The terrible Shinko double opened her mouth, wide, teeth glinting in the sunlight, and Kel watched in horror as she – it – tore the "real" Shinko apart, until all that remained was blood dripping from the double's fangs onto the grass. The double threw back her head and laughed, not Shinko's musical laughter but a cackle which echoed around the field in which they stood. Then she looked at Kel, scowled again, and strode away across the field. Kel watched, frozen, as the rows of corn wilted and blackened beneath the double's feet. Mice and small birds scurried out of the way of the double's feet, but they too fell and died, their bodies instantly rotting away to shreds of blackened flesh and bone. A hawk fell from high above the field and landed with a thud in front of Kel, his body already crumbling as it landed.

Outwards from Shinko's double the blackness spread, across Tortall, swallowing plants and animals in its wake. Flashes of visions of crying, starving children, burning homes, and dying commoners of all sorts - farmers, millers, bakers, miners - passed before Kel's eyes. Tears fell down her cheeks and she fell to her knees as the Chamber returned to the bare plain.

The Chamber's voice sounded in her head once more. You are the Protector of the Small, and yet the task I now give you is to protect something far greater than yourself. This will come to Tortall, if you do not stop it.

Kel wiped her eyes, and found her voice. "But what is it? Is this mage-work?" Her mind worked desperately, trying to get past what she had just seen so that she could ask sensible questions. "Last time you showed me something that was already happening. This hasn't happened yet - I can't imagine how what you just showed me could happen like that at all!"

The Chamber's eyes shone yellow as it stared at her passively. I have shown you what you need to know. You will know what you need to do, just like the last time.

"Last time people died," Kel spat out angrily, feeling hot emotion rise in her that she had long pushed down and hidden away. "Last time you couldn't tell me when, or where, and it was only after it was too late for too many that I could do anything at all! Last time I failed to protect them."

The Chamber closed it eyes. Humans, it almost harrumphed. You did what you needed to do, when it needed to be done. The abomination was stopped. That was what was necessary. You succeeded.

Kel opened her mouth to argue with it again, but the Chamber continued. You will see what needs to be done. You will see, and you will succeed again, Protector of the Small.
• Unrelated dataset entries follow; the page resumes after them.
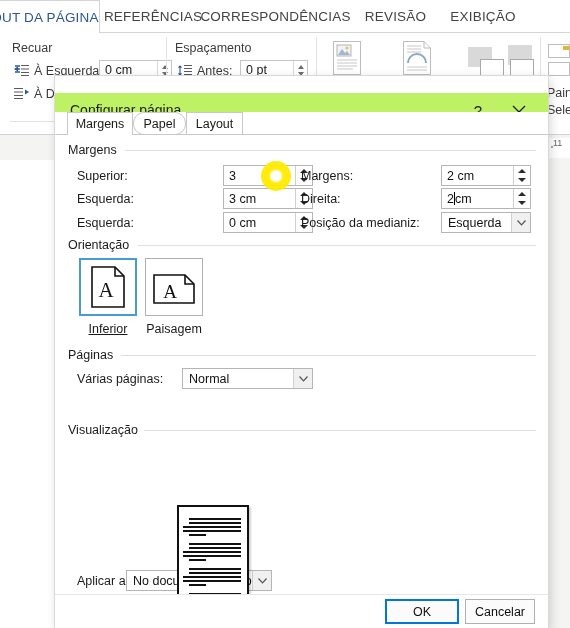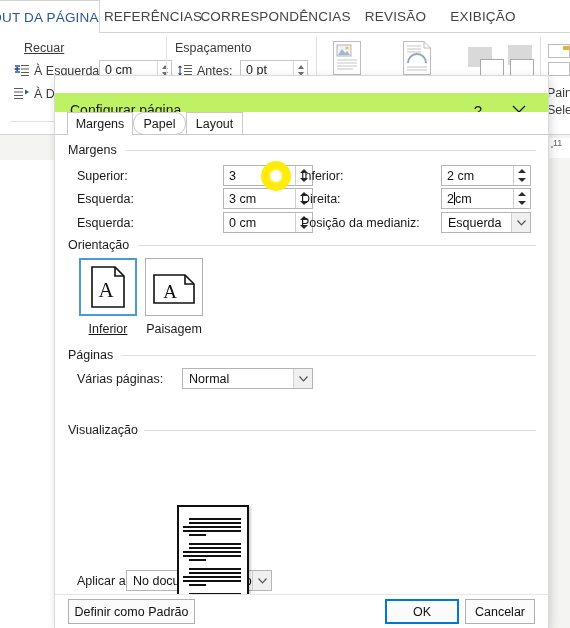--- a/index.html
+++ b/index.html
@@ -251,21 +251,21 @@
     </div>
     <div class="ribbon-tab" style="left:438px; width:90px;">
       <span>EXIBIÇÃO</span>
     </div>
     <div class="tabs-underline"></div>
     <div class="tabs-underline-cut" style="left:-10px; width:109px;"></div>
   </div>
 
   <div class="ribbon-body">
 
-    <div class="rb-group-label" style="left:24px; top:8px;text-decoration:underline;">Recuar</div>
+    <div class="rb-group-label" style="left:12px; top:8px;">Recuar</div>
     <div class="rb-group-label" style="left:175px; top:8px;">Espaçamento</div>
 
     <div class="rb-icon-indent" style="left:14px; top:31px;">
       <svg width="16" height="14" viewBox="0 0 16 14">
         <path d="M1 2 L6 2 M1 5 L6 5 M1 8 L6 8" stroke="#2b579a" stroke-width="1.4" fill="none"></path>
         <path d="M0 5 L4 2.5 L4 7.5 Z" fill="#2b579a"></path>
         <path d="M7 1.5 L15 1.5 M7 5 L15 5 M7 8.5 L15 8.5 M7 11.5 L15 11.5" stroke="#5a5a5a" stroke-width="1.1" fill="none"></path>
       </svg>
     </div>
     <div class="rb-row-label" style="left:34px; top:31px;">À Esquerda:</div>
@@ -387,21 +387,21 @@
         <span class="btns">
           <span class="b up">
               <i></i>
             </span>
           <span class="b dn">
               <i></i>
             </span>
         </span>
       </div>
 
-      <div class="lbl" style="left:246px; top:34px;">Inferior:</div>
+      <div class="lbl" style="left:246px; top:34px;">Margens:</div>
       <div class="spin" style="left:386px; top:30px; width:90px;">
         <span class="val">2 cm</span>
         <span class="btns">
           <span class="b up">
               <i></i>
             </span>
           <span class="b dn">
               <i></i>
             </span>
         </span>
@@ -531,23 +531,20 @@
       <div class="pv-line" style="left:10px; top:65px; width:52px;"></div>
       <div class="pv-line" style="left:4px;  top:69px; width:58px;"></div>
       <div class="pv-line" style="left:4px;  top:73px; width:58px;"></div>
       <div class="pv-line" style="left:10px; top:77px; width:17px;"></div>
       <div class="pv-line" style="left:10px; top:86px; width:52px;"></div>
       <div class="pv-line" style="left:10px; top:90px; width:52px;"></div>
     </div>
 
     <div class="dlg-footer">
       <div class="dlg-footer-line"></div>
-      <div class="btn" style="left:13px; top:5px; width:127px;">
-        <span style="text-decoration:underline; text-decoration-color:transparent;">Definir como Padrão</span>
-      </div>
       <div class="btn default" style="left:330px; top:5px; width:74px;">
         <span>OK</span>
       </div>
       <div class="btn" style="left:410px; top:5px; width:70px;">
         <span>Cancelar</span>
       </div>
     </div>
   </div>
 
   <div class="click-dot" style="left:261px; top:161px;"></div>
With that, the Chamber went dark. Kel groped for the iron door, and almost fell through it, nausea rising. She sank to the floor and leaned against the cold stone wall of the Chapel, trying to get her thoughts in order. What she had seen sickened her to her stomach - Shinko, devoured by her own wraith-like double, and Tortallan soil turned to blackened rotting dust - but was that what really would happen? What kind of magic could produce a second person, never mind cause destruction on that scale? Even the killing devices had not been so destructive.

I think I'd like to wake up now, she thought, and opened her eyes.

"What was that about?" she whispered to herself, pushing off the stifling covers and propping herself up on one elbow, trying to push back the sick feeling from the back of her throat. It took a long time for her to fall asleep again that night.